SAN DIEGO, Sept. 10, 2018 /PRNewswire/ -- BioAtla, LLC, a global biotechnology company focused on the development of Conditionally Active Biologic (CAB) antibody therapeutics, today announced the appointment of Scott Smith, as President. Mr. Smith, an experienced biotechnology and pharmaceutical executive, joins the Company from Celgene Corporation, where he was President and Chief Operating Officer.

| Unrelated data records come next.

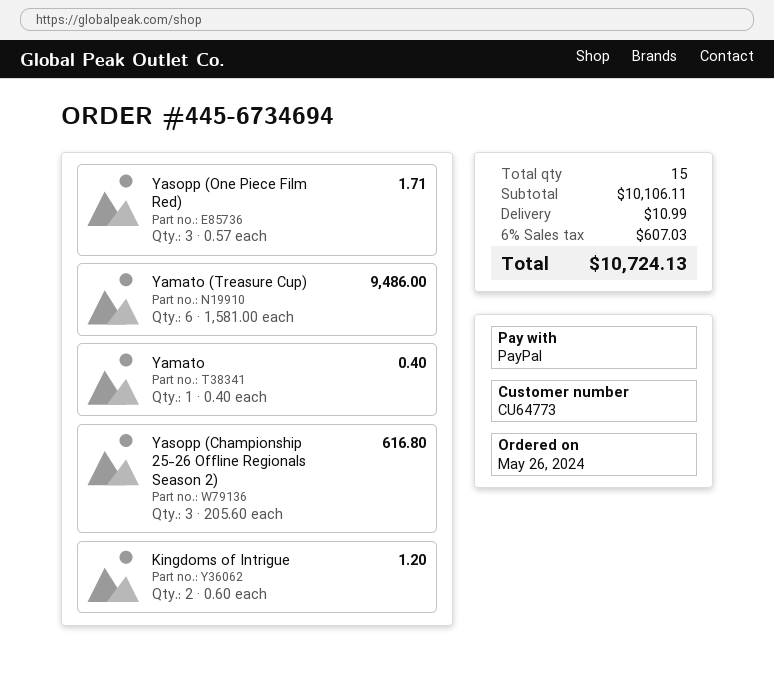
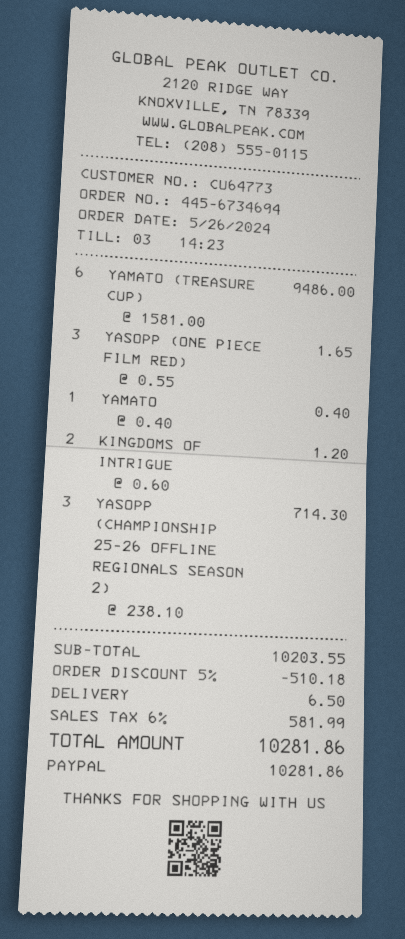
Yasopp (One Piece Film Red): 3 x 0.57 = 1.71 -> 3 x 0.55 = 1.65
Yasopp (Championship 25-26 Offline Regionals Season 2): 3 x 205.60 = 616.80 -> 3 x 238.10 = 714.30
subtotal: 10106.11 -> 10203.55
discount: none -> 5% = 510.18
shipping: 10.99 -> 6.50
tax: 6% = 607.03 -> 6% = 581.99
total: 10724.13 -> 10281.86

"Scott's experience and proven capabilities in building and leading organizations for the development and commercialization of innovative products makes him ideally suited to help lead the expansion of BioAtla's operations, including business development and partnering activities, new product development and execution of our strategies to advance our CAB platform opportunities worldwide. I look forward to working with Scott to build on and accelerate BioAtla's progress," said Jay M. Short, Ph.D., Chairman, Chief Executive Officer and Co-founder of BioAtla.

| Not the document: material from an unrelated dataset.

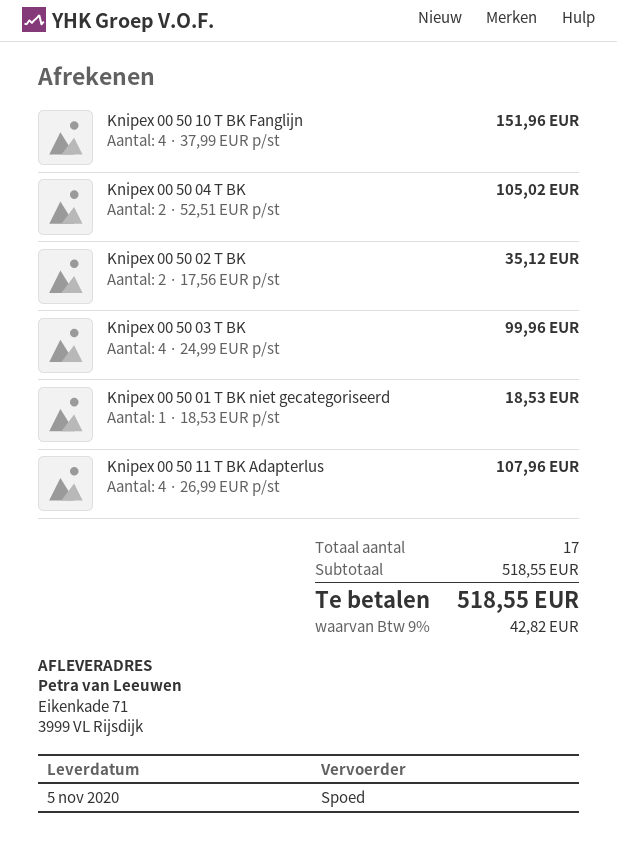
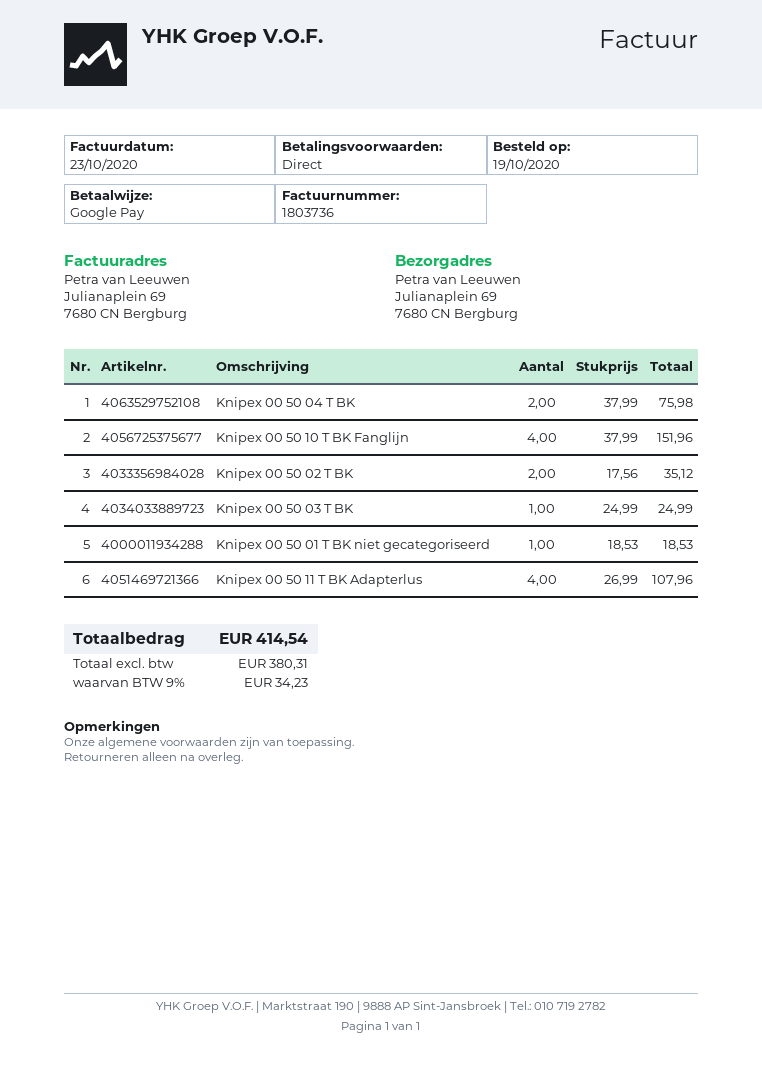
ship to: Eikenkade 71, 3999 VL Rijsdijk -> Julianaplein 69, 7680 CN Bergburg
Knipex 00 50 04 T BK: 2 x 52.51 = 105.02 -> 2 x 37.99 = 75.98
Knipex 00 50 03 T BK: 4 x 24.99 = 99.96 -> 1 x 24.99 = 24.99
tax: 9% = 42.82 -> 9% = 34.23
total: 518.55 -> 414.54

About Scott Smith Mr. Smith joins BioAtla with 30 years of biotechnology and pharmaceutical industry experience. In his ten years at Celgene from 2008-2018 his leadership role expanded from Vice President of Global Marketing for Inflammation & Immunology, to Global Head of that division, to President of the Inflammation & Immunology Franchise to his appointment in 2017 as Celgene's President and Chief Operating Officer. With a particular emphasis and interest in immunology, Mr. Smith drove the growth of Celgene's Inflammation and Immunology division from 13 to more than 1,300 people worldwide and oversaw the clinical development, global registration and commercial success of the blockbuster drug Otezla. Mr. Smith's prior experience at Pharmacia (acquired by Pfizer) and at Biovail included global responsibility for sales and marketing, creating and executing commercial and business development strategies and contributing to regulatory and clinical development strategies. Mr. Smith also serves on the board of directors of Titan Pharmaceuticals, Triumvira Immunologics and Springbank Pharmaceuticals. Mr. Smith received both his BSc degree in Chemistry and Biology and his HBSc degree in Pharmacology and Toxicology from the University of Western Ontario and his Masters of International Business Management from the American Graduate School of International Management (Thunderbird).
About Conditionally Active Biologics (CABs) Conditionally Active Biologic proteins are generated using BioAtla's proprietary protein discovery, evolution and expression technologies. These proteins can be mAbs, enzymes and other proteins designed with functions dependent on changes in microphysiological conditions (e.g., pH level, oxidation, temperature, pressure, presence of certain ions, hydrophobicity and combinations thereof) both outside and inside cells.
Studies have shown that cancerous tumors create highly specific conditions at their site that are not present in normal tissue. These cancerous microenvironments are primarily a result of the well understood unique glycolytic metabolism associated with cancer cells, referred to as the Warburg Effect. CAB proteins are designed to deliver their therapeutic payload and/or recruit an immune response in specific and selected locations and conditions within the body and to be active only in the presence of a particular cellular microenvironment. In addition, the activation is designed to be reversible to repeatedly switch 'on and off' should the CAB move from a diseased to a normal cellular microenvironment and vice versa. CABs can be developed in a variety of formats including antibodies, antibody drug conjugates (ADCs), bi-specifics, chimeric antigen receptor T-cells (CAR-Ts) and combination therapies.
About BioAtla, LLC BioAtla is a global biotechnology company with operations in San Diego, California, and Beijing, China. BioAtla develops novel monoclonal antibody and other protein therapeutic product candidates designed to have more selective targeting, greater efficacy, and more cost-efficient and predictable manufacturing than traditional antibodies. Two of the Company's conditionally active drug candidates, BA3011, an AXL-targeted antibody-drug conjugate (CAB-AXL-ADC), and BA3021, a ROR2-targeted antibody-drug conjugate (CAB-ROR2-ADC), currently are the subject of multi-center, open-label, Phase 1/2 studies designed to evaluate the safety, tolerability, pharmacokinetics, immunogenicity and antitumor activity of the CAB candidate in patients with advanced solid tumors. In addition, two licensed CAB CAR-T antibodies are in clinical trials for solid tumors in China.